* Exercise inputs *

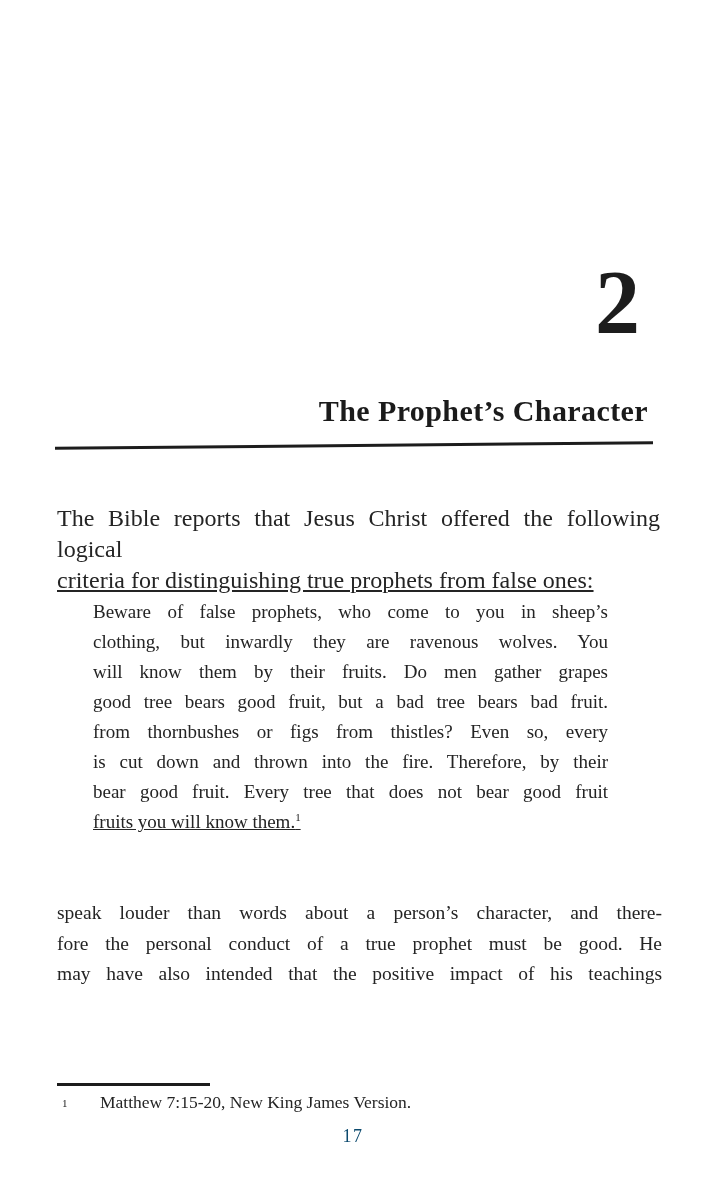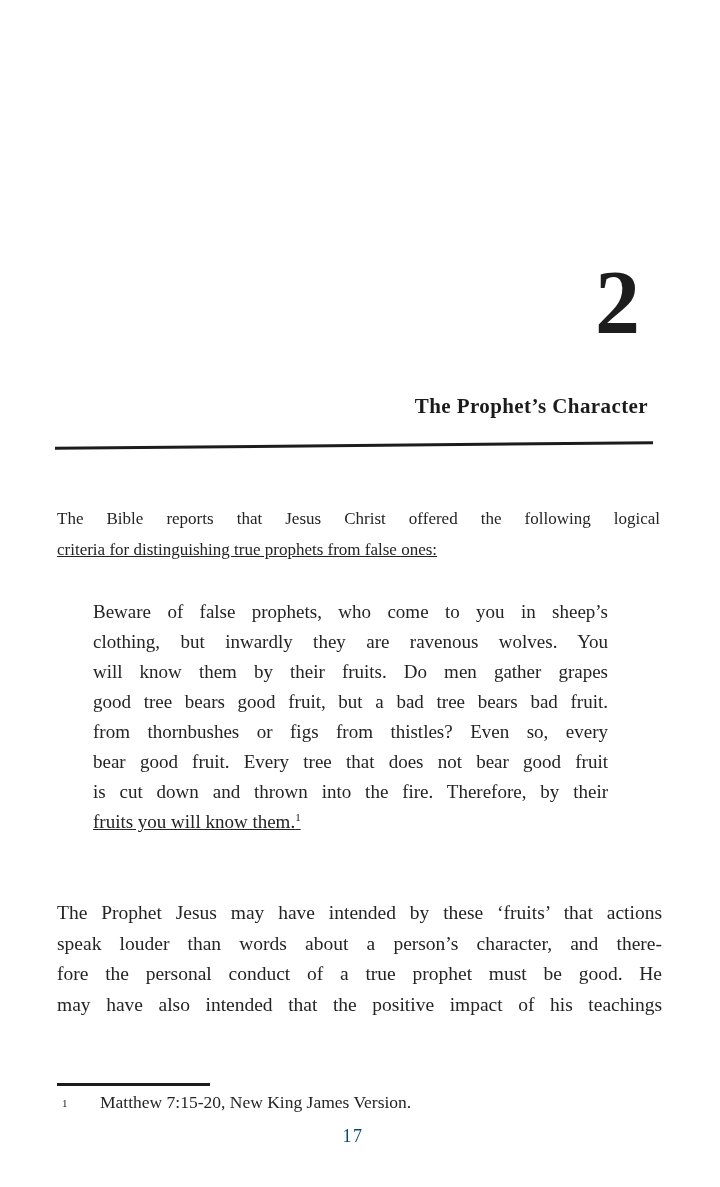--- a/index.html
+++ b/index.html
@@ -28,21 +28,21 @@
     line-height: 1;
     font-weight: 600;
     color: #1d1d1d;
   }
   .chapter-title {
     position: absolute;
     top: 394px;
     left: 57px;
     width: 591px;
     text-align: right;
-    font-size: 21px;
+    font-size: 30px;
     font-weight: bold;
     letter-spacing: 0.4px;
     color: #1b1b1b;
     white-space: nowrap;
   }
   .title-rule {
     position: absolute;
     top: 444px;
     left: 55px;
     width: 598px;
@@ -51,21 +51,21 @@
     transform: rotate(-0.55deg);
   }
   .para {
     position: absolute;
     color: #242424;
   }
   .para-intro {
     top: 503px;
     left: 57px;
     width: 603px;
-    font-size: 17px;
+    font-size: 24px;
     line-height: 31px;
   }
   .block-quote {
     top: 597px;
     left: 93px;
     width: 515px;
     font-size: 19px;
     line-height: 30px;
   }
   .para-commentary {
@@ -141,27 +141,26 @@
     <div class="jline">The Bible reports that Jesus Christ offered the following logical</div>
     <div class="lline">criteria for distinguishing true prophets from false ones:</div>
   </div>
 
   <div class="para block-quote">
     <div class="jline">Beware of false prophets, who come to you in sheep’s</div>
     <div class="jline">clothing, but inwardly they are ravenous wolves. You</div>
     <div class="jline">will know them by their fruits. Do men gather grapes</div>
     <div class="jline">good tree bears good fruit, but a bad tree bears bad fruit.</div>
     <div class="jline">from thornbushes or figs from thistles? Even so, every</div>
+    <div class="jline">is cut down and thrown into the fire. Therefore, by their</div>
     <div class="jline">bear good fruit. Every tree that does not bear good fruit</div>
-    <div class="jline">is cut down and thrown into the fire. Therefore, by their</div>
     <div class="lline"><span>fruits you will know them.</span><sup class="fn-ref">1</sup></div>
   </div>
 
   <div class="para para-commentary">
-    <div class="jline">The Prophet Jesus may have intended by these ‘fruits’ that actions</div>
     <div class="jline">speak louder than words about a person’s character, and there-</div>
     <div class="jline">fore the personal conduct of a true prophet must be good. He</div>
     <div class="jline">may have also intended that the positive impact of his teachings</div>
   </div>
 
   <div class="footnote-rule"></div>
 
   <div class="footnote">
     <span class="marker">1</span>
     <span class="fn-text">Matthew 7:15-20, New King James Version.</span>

* * *

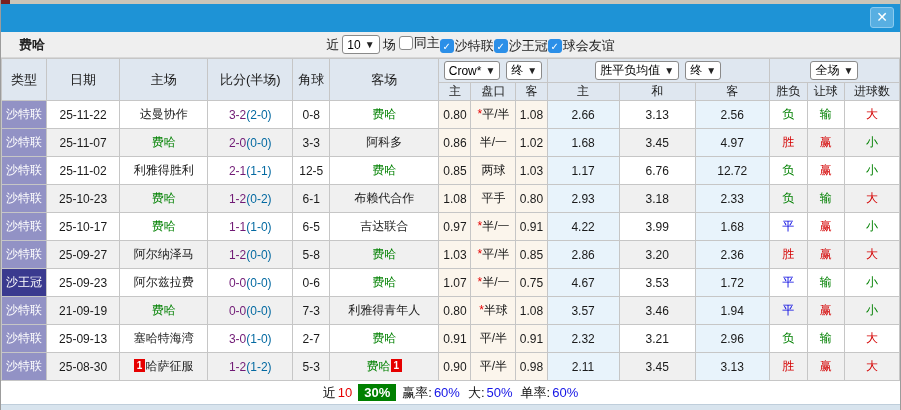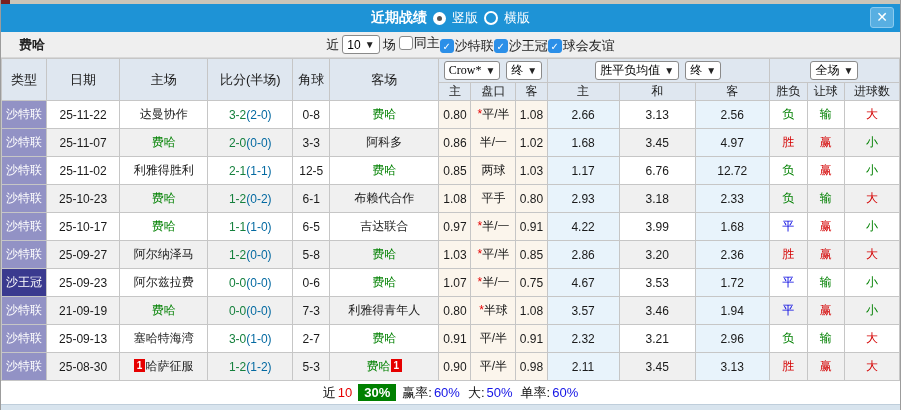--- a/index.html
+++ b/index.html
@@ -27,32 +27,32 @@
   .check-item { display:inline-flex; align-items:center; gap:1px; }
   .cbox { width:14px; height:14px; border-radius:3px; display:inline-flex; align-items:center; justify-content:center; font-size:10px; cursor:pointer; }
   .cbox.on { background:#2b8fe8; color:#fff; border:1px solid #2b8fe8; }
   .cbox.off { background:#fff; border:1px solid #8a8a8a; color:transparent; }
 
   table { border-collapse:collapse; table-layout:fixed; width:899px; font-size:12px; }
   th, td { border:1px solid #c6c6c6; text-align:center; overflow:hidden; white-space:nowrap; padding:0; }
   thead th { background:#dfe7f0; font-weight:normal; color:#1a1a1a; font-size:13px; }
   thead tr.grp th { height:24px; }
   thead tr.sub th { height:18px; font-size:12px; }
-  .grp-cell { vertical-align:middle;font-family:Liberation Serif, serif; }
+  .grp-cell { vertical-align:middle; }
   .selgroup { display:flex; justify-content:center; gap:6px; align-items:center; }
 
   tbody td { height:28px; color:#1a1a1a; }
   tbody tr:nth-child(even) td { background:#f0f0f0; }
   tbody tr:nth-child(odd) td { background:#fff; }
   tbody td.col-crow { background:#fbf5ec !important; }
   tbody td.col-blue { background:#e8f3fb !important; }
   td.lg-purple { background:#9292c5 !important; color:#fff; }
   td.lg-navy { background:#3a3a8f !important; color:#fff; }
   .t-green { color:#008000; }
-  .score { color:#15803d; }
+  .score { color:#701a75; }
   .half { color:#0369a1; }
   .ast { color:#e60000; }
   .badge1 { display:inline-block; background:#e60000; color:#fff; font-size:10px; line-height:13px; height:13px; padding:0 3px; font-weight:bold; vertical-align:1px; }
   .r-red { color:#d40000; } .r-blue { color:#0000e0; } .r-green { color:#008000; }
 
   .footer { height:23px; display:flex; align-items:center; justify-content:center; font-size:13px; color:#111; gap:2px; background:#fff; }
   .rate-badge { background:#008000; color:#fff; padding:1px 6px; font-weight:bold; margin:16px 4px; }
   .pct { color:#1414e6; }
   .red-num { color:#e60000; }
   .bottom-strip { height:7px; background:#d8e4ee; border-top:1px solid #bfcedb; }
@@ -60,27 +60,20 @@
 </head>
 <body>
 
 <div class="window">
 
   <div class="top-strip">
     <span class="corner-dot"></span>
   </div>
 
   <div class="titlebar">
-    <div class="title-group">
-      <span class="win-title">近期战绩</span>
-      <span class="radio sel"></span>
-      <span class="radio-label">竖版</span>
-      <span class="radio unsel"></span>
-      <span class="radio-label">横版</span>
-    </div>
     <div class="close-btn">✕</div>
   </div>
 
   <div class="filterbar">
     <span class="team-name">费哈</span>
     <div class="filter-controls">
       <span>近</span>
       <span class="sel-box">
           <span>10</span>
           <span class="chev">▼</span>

...

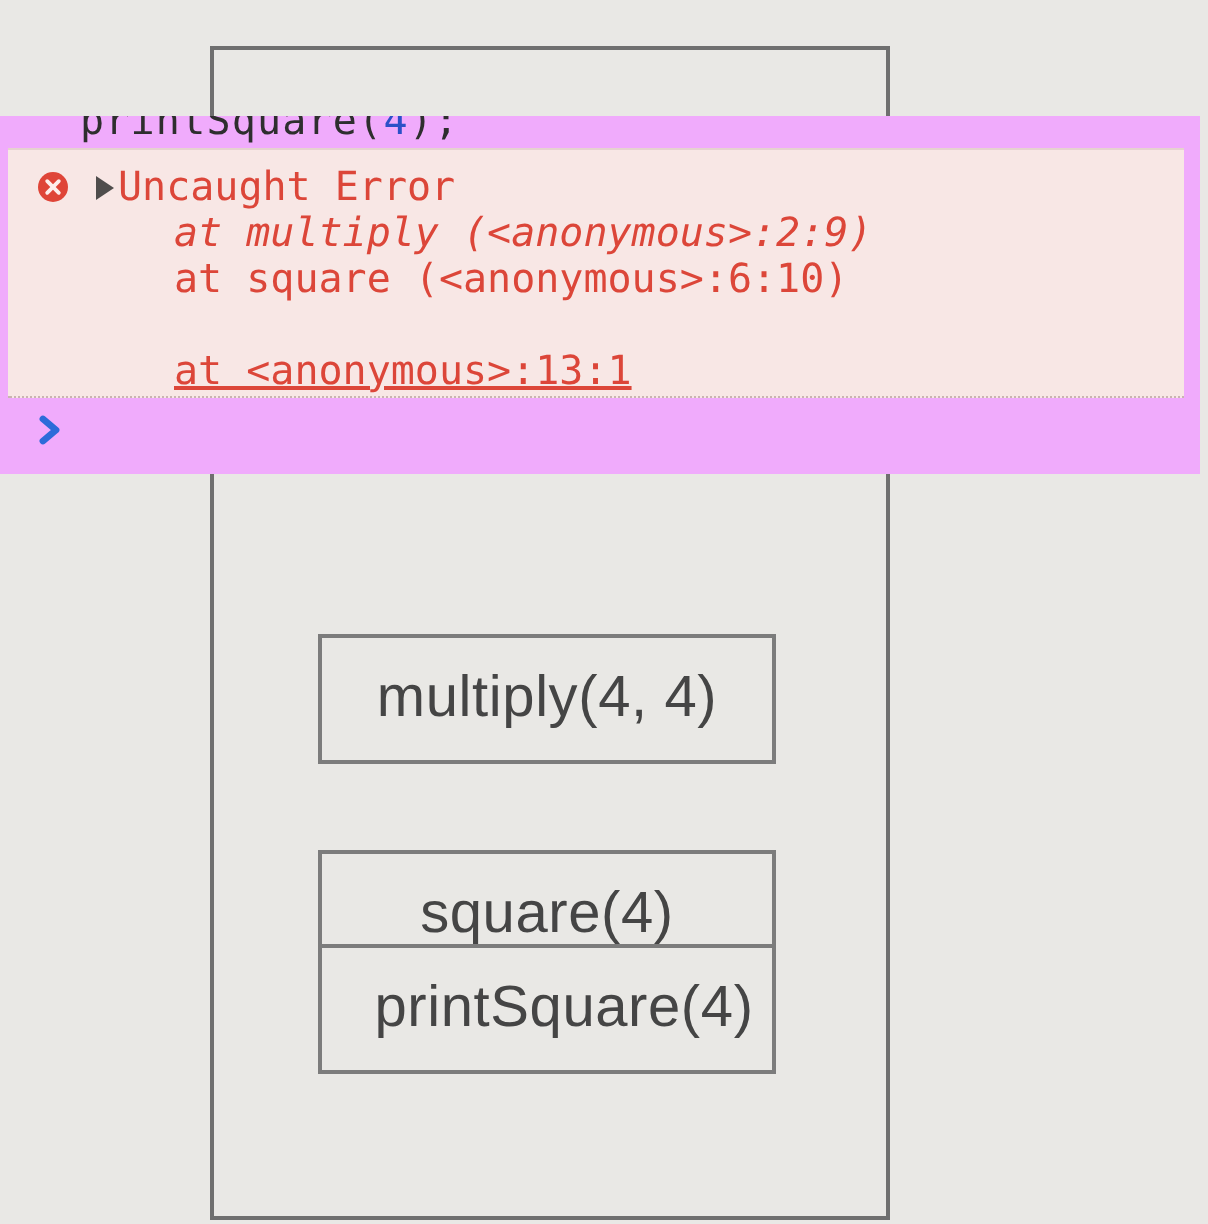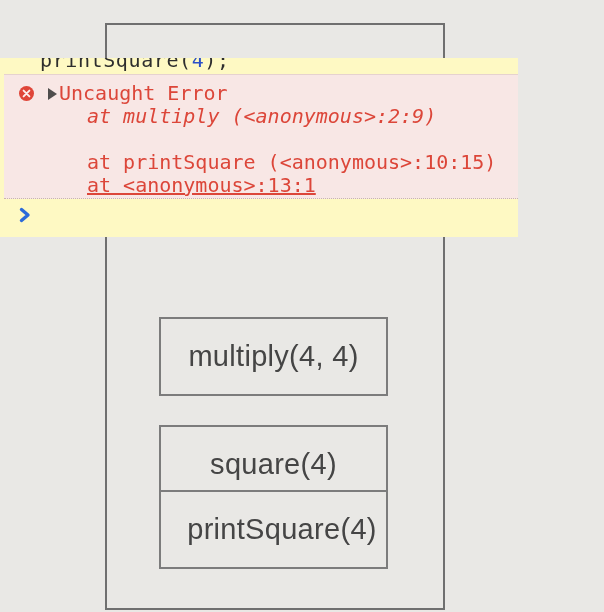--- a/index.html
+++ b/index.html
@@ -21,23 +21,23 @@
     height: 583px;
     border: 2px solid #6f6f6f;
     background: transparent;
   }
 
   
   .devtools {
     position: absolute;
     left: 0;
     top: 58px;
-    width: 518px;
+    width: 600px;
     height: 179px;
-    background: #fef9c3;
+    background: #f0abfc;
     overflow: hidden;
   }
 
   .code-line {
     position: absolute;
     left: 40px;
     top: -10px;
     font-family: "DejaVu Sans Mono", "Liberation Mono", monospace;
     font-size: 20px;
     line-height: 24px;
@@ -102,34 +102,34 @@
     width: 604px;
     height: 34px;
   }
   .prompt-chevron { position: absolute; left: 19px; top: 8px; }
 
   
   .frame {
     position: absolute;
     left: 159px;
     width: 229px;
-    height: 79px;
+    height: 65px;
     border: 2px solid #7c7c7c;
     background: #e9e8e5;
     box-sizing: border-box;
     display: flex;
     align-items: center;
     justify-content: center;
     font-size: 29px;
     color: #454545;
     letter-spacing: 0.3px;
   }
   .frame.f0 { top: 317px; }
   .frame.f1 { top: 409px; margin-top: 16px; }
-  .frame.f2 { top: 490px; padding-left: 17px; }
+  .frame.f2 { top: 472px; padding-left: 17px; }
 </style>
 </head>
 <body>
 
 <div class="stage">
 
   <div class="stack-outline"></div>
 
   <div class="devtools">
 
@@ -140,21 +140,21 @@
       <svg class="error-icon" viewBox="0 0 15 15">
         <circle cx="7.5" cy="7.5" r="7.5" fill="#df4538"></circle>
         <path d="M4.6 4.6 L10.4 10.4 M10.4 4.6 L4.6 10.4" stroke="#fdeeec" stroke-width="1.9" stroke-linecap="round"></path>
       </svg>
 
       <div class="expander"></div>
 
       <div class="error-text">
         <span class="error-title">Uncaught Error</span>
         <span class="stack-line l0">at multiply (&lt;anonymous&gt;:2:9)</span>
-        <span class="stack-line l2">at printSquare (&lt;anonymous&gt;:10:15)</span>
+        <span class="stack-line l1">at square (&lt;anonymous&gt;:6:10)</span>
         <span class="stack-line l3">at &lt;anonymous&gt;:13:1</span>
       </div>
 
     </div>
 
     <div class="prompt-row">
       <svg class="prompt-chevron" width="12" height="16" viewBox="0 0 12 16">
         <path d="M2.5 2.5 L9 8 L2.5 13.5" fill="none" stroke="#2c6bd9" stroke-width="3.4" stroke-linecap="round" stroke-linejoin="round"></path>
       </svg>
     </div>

* Work instructions *
If the string "items" is in a line of the entries, pick that line out.

* Answer to this task *
   .check-item { display:inline-flex; align-items:center; gap:1px; }
   .cbox { width:14px; height:14px; border-radius:3px; display:inline-flex; align-items:center; justify-content:center; font-size:10px; cursor:pointer; }
   .selgroup { display:flex; justify-content:center; gap:6px; align-items:center; }
   .footer { height:23px; display:flex; align-items:center; justify-content:center; font-size:13px; color:#111; gap:2px; background:#fff; }
     align-items: center;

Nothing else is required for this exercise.